Lumberjanes 1-8 by Stevenson, Ellis, and Allen

After a week (or two or three) like the weeks we’ve had lately, I really wanted to read something comforting. Something lighthearted and fun and affirming. Sometimes I pick up a new book thinking it’s going to be that, and then it’s not and I’m super disappointed, so I decided to go for something more familiar instead. I decided to reread the first volume of the comic series Lumberjanes, written by Noelle Stevenson and Grace Ellis, with art by Brooke Allen. Just like the first time around, it did not disappoint.

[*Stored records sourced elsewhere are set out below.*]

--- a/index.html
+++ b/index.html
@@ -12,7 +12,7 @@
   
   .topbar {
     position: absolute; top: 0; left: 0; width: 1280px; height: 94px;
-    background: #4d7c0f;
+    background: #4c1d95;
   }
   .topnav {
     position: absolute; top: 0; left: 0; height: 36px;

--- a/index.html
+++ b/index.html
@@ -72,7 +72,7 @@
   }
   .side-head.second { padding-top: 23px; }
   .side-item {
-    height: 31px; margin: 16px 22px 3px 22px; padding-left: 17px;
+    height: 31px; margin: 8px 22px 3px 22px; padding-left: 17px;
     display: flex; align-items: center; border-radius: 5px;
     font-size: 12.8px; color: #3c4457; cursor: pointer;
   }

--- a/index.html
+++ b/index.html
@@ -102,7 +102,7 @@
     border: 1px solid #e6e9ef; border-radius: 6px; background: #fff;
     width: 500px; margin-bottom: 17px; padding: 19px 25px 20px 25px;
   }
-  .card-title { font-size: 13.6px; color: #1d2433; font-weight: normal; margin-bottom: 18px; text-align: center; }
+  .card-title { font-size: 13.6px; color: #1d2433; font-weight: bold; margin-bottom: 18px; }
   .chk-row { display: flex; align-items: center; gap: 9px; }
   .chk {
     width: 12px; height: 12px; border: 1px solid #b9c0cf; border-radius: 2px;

The series – originally an 8-issue miniseries that got promoted to a full ongoing due to its extreme popularity (and presumably great sales numbers) – is often described as Buffy the Vampire Slayer meets Gravity Falls. I’m not sure if I find that accurate necessarily? Buffy, as enjoyable as it was, was often angsty and heavy, which Lumberjanes thankfully isn’t. Both series are about kickass adventure girls, which I am always in favor of. I do absolutely see the comparison with Gravity Falls as a very valid one; the overall myth arcs of the two series are both really solid and engaging.

So, I am all about myth arcs. I love myth arcs. I love ongoing mysteries, with layers upon layers that are slowly, gradually peeled away to reveal the truth in a big climax. It’s what I loved about Gravity Falls (and, to some extent, Adventure Time). It’s what I’m loving about the A Series of Unfortunate Events series on Netflix (confession: I only read the first two books and never got into them). It’s what I desperately wish LOST could have been if it hadn’t sucked. Lumberjanes does it really well, keeping the dramatic reveal both surprising but appropriate to the scale and scope of the book.

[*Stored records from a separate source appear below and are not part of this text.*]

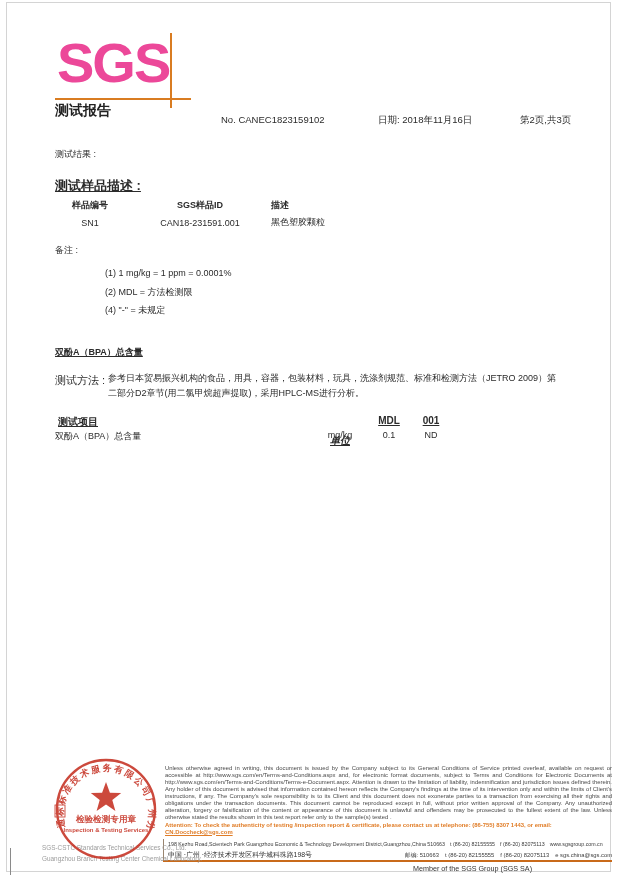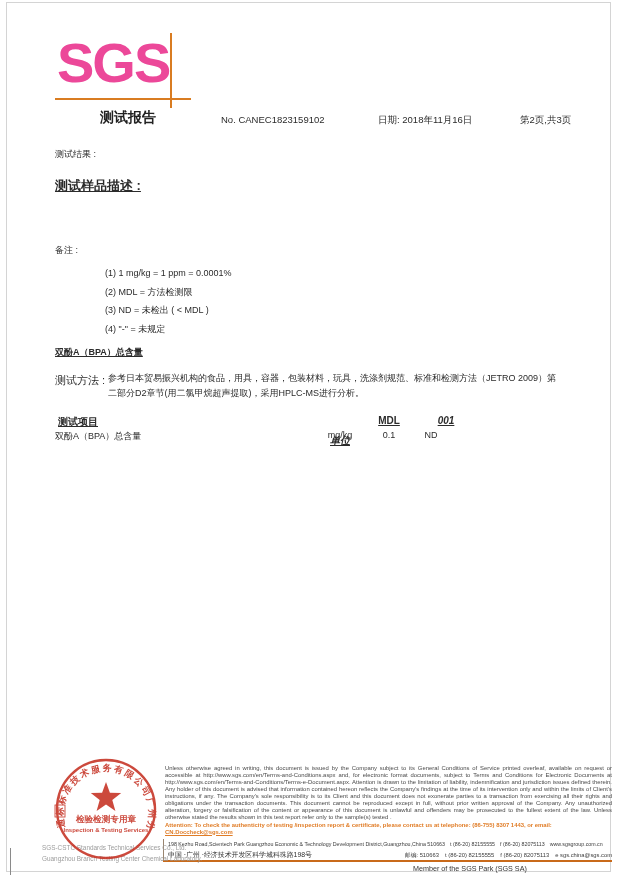--- a/index.html
+++ b/index.html
@@ -13,7 +13,7 @@
   .logo{left:57px;top:30px;font-size:56px;font-weight:bold;color:#ec4899;letter-spacing:-2px;}
   .logo-hline{left:55px;top:98px;width:136px;height:2px;background:#d97c21;}
   .logo-vline{left:170px;top:33px;width:2px;height:75px;background:#d97c21;}
-  .doc-title{left:55px;top:109px;font-size:14px;font-weight:bold;color:#222;margin-left:45px;}
+  .doc-title{left:55px;top:102px;font-size:14px;font-weight:bold;color:#222;}
   .report-no{left:221px;top:114px;font-size:9.5px;}
   .date{left:378px;top:114px;font-size:9.5px;}
   .pageinfo{left:520px;top:114px;font-size:9.5px;}

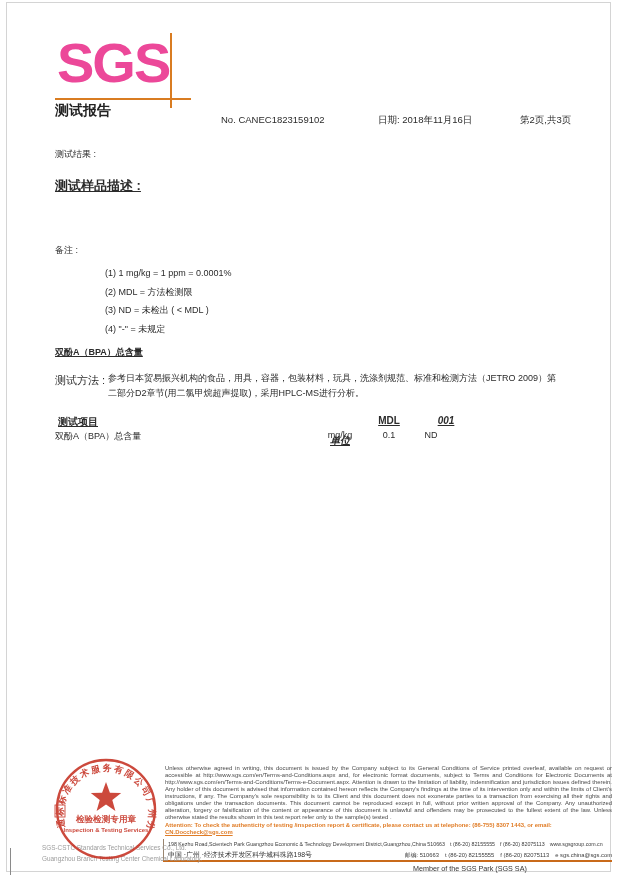--- a/index.html
+++ b/index.html
@@ -88,6 +88,22 @@
   <div class="abs results-label">测试结果 :</div>
   <div class="abs sample-heading">测试样品描述 :</div>
 
+  <table class="sample-table">
+    <thead>
+      <tr>
+        <th class="c w1">样品编号</th>
+        <th class="c w2">SGS样品ID</th>
+        <th class="l w3">描述</th>
+      </tr>
+    </thead>
+    <tbody>
+      <tr>
+        <td class="c">SN1</td>
+        <td class="c">CAN18-231591.001</td>
+        <td class="l">黑色塑胶颗粒</td>
+      </tr>
+    </tbody>
+  </table>
 
   <div class="abs notes-label">备注 :</div>
   <div class="notes">

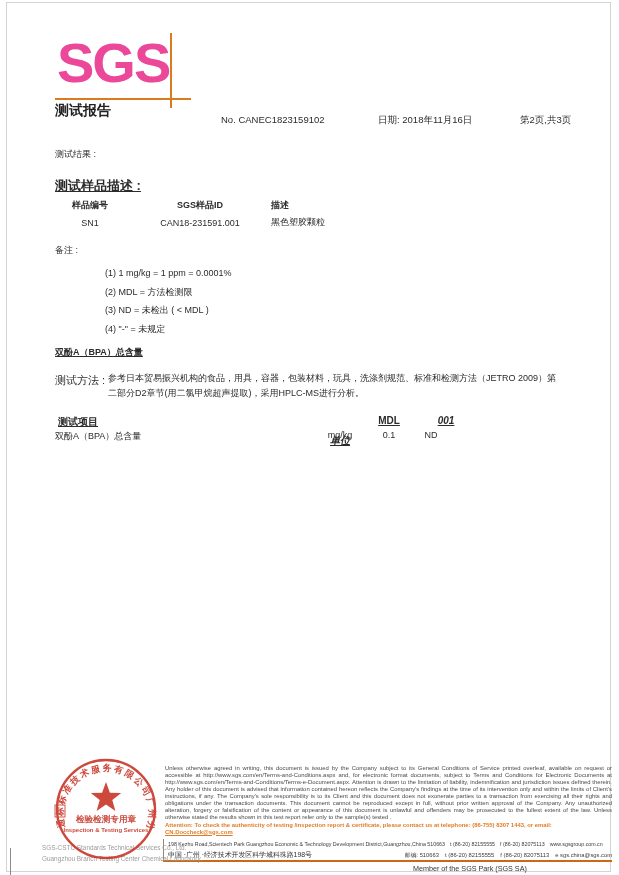--- a/index.html
+++ b/index.html
@@ -109,7 +109,6 @@
   <div class="notes">
     <div>(1) 1 mg/kg = 1 ppm = 0.0001%</div>
     <div>(2) MDL = 方法检测限</div>
-    <div>(3) ND = 未检出 ( &lt; MDL )</div>
     <div>(4) "-" = 未规定</div>
   </div>
 

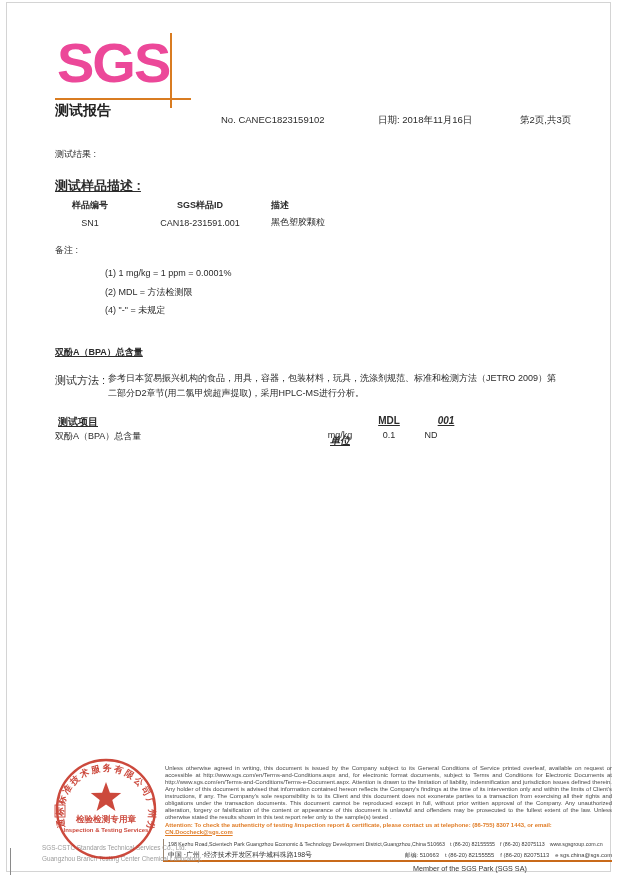--- a/index.html
+++ b/index.html
@@ -42,7 +42,7 @@
   .rt-item-h{left:58px;top:415px;}
   .rt-unit-h{left:322px;top:415px;width:36px;text-align:center;font-style:italic;margin-top:19px;}
   .rt-mdl-h{left:374px;top:415px;width:30px;text-align:center;}
-  .rt-001-h{left:417px;top:415px;width:28px;text-align:center;font-style:italic;margin-left:15px;}
+  .rt-001-h{left:417px;top:415px;width:28px;text-align:center;}
   .rt-v{font-size:9px;}
   .rt-item{left:55px;top:430px;}
   .rt-unit{left:322px;top:430px;width:36px;text-align:center;}

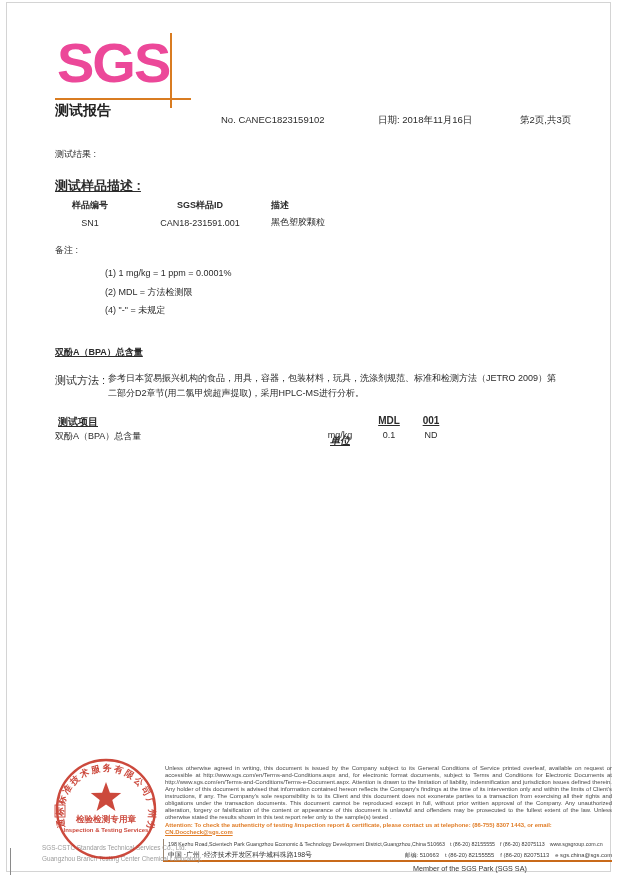--- a/index.html
+++ b/index.html
@@ -168,7 +168,7 @@
   </div>
 
   <div class="abs orange-rule"></div>
-  <div class="abs member">Member of the SGS Park (SGS SA)</div>
+  <div class="abs member">Member of the SGS Group (SGS SA)</div>
 </div>
 
 </body></html>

I am also all about kid adventure stories – The Goonies, The Monster Squad, and so on and so on. The Lumberjanes does not disappoint on this front either. Obviously having only read Lumberjanes as an adult, I don’t have the perspective on it that an actual child might, but I feel safely able to assume that I would’ve adored this book as a kid too. The adults in the book are not completely useless – but the kids still solve everything better anyway. The girls are very believably written in their ages; they’re intelligent and witty and brave and also still pretty young.

Of course, the five main characters and the friendships and relationships between them are one of the biggest selling points of the book. There’s Jo, who is cool and collected, and keeps the group going and is sometimes the mom of the group (when their actual camp counselor is not there). There’s April who is fiery and dramatic and will arm-wrestle a stone golem to the goddamn ground like it’s nobody’s business. There’s Molly, who is a probably the most shy member of the group, but is another leader figure within the group, and also she wears a raccoon on her head a hat, which is great. There’s Mal, who is very punk and also very sensitive, and she makes the best and most elaborate plans of the group. And there’s Ripley, the youngest, who is daring and wild and free and completely untameable. They are all fantastic and I love them all, and they make such a great, solid group. (For the record, picking a favorite is very hard, but I might have to pick April, if I’m being honest)

Sometimes, in some of the later issues, the series meanders and loses its way and finds its way back, but these first 8 issues are rock solid. From the humor to the seriousness to the attention shared between the overarching plot and the bond between the characters, everything is pitch perfect. I absolutely understand why the publisher wanted to extend this from a miniseries to an ongoing. Like, I wish that I knew more teen girls so I could give them this and be like “HERE read a thing that values your intelligence and your spirit, because so little other media does”.

For me, that’s kind of the heart of Lumberjanes. Not only do each of the protagonists have different skills and different personalities, all of them are valued and all of them are equally important. No one is ever dismissive of them for being teenage girls, which is something that I see All The Time in books and movies and TV shows and life and basically everywhere. Teen girls are pretty much universally shat on just for having the audacity to be teen girls, so I love to read things where, yeah, teen girls are pretty damn rad. Teen girls are heroes and teen girls save the day and teen girls love and support each other and help each other when they’re struggling and never hesitate to lend a hand where one’s needed. Not gonna lie, that jives pretty well with my experience of actual teen girls. Yeah, there’s dumb catty fights and drama sometimes, but it’s rare to see an adult love another as unconditionally and purely and fiercely as teen girls love one another. Maybe it’s because they know that no one has their backs except each other.

This is a great series, with a fantastic story and beautiful art, and this initial miniseries does such a good job of being both a standalone tale and a launching point for all the stories that have come after so far.  I hope it continues for a really, really long time, because it makes me so happy when so little else does.